- Task prompt -
The copy has to match the records word for word and include no pictures.

Segment Open

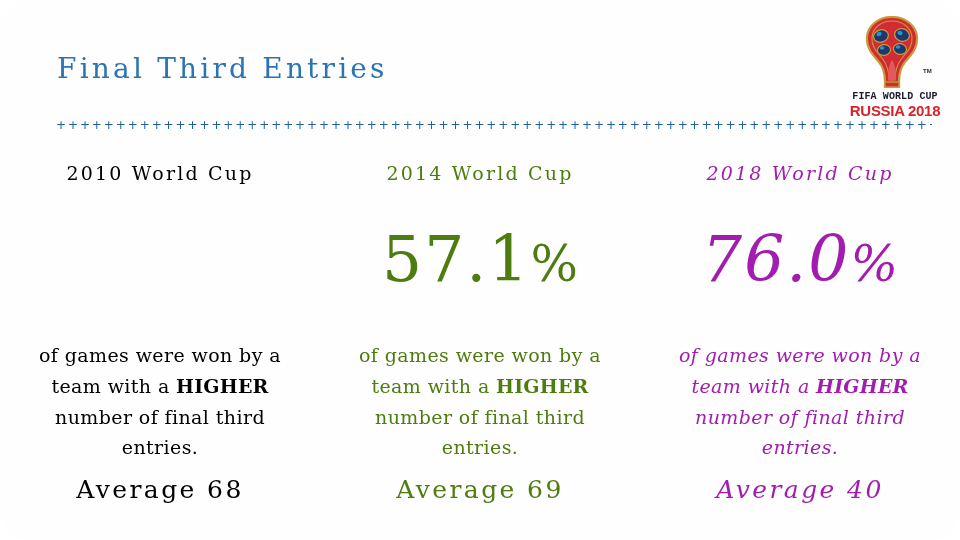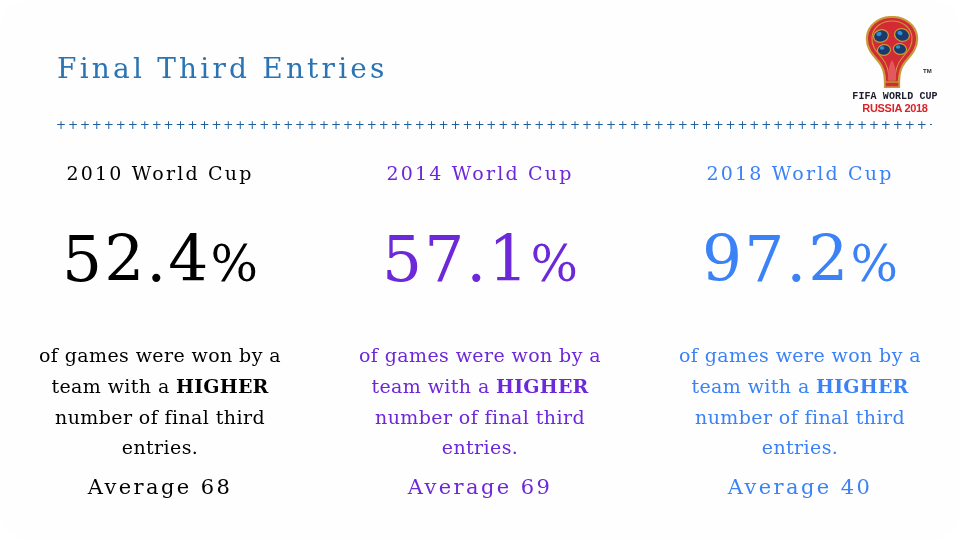"RUSSIA 2018" .fifa-logo .line2 { font-size: 11px -> 15px }
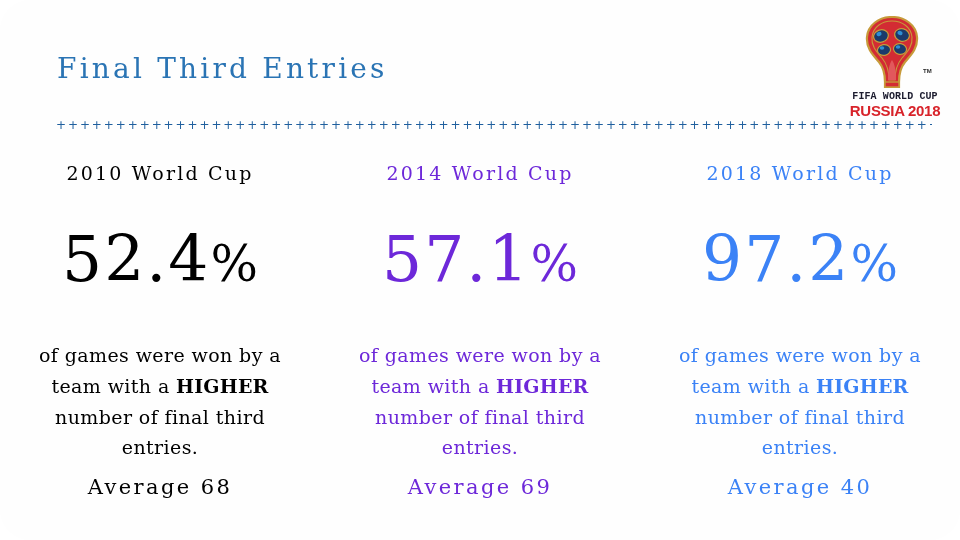"2014 World Cup" div.col { color: #6d28d9 -> #4d7c0f }
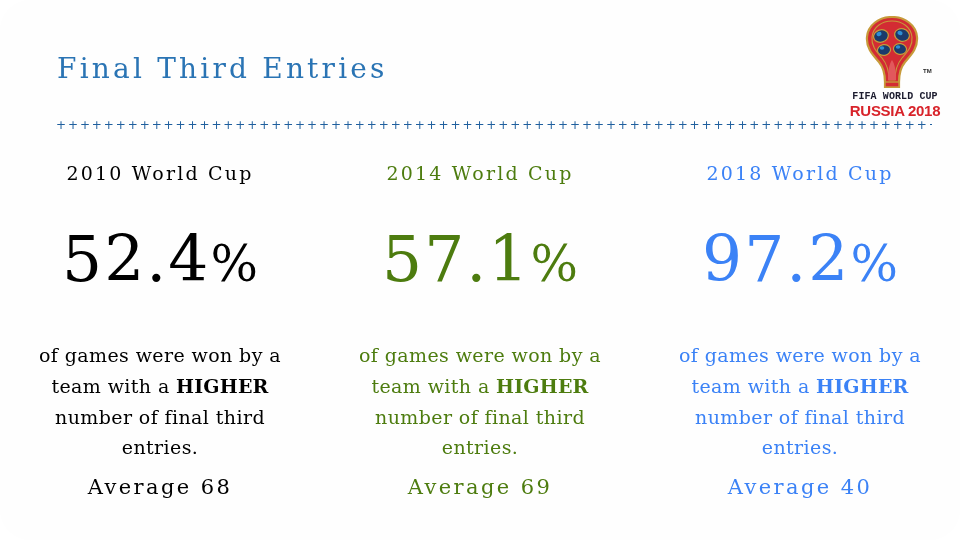"2018 World Cup" div.col { color: #3b82f6 -> #a21caf; font-style: none -> italic }
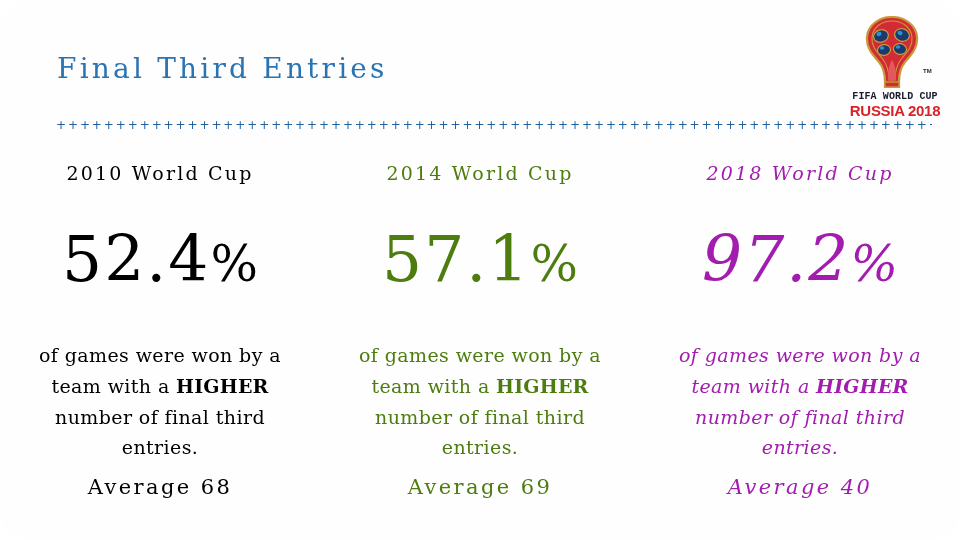"52.4%" div.col-stat { html: <div><span>52.4</span><span>%</span></div> -> none }
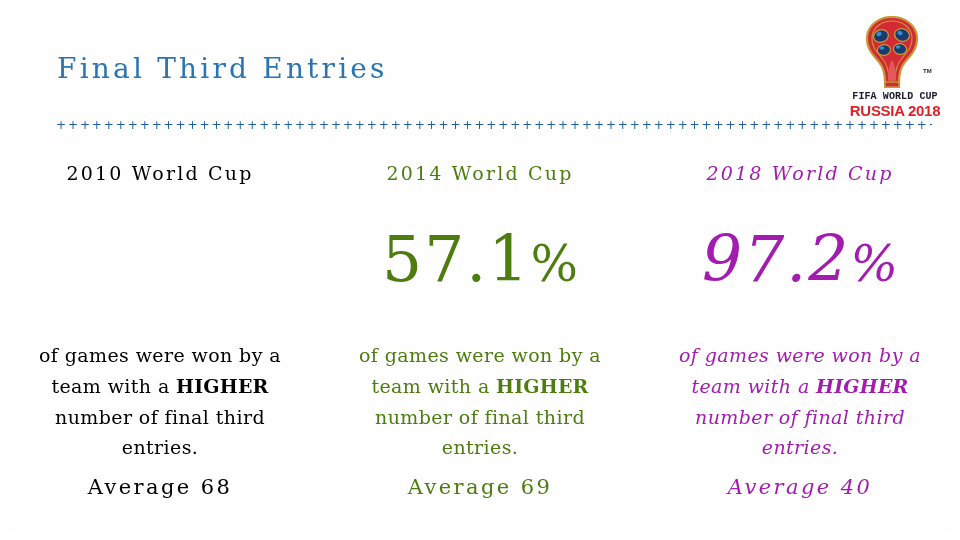"97.2" span { text: 97.2 -> 76.0 }
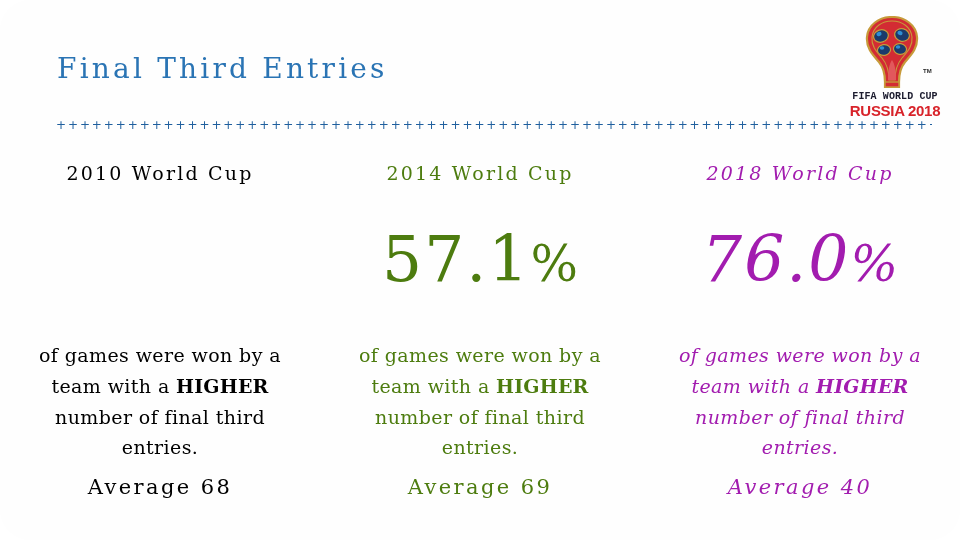"Average 68" .col-avg { font-size: 21px -> 25px }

Segment Closed

- Expected answer -
"RUSSIA 2018" .fifa-logo .line2 { font-size: 11px -> 15px }
"2014 World Cup" div.col { color: #6d28d9 -> #4d7c0f }
"2018 World Cup" div.col { color: #3b82f6 -> #a21caf; font-style: none -> italic }
"52.4%" div.col-stat { html: <div><span>52.4</span><span>%</span></div> -> none }
"97.2" span { text: 97.2 -> 76.0 }
"Average 68" .col-avg { font-size: 21px -> 25px }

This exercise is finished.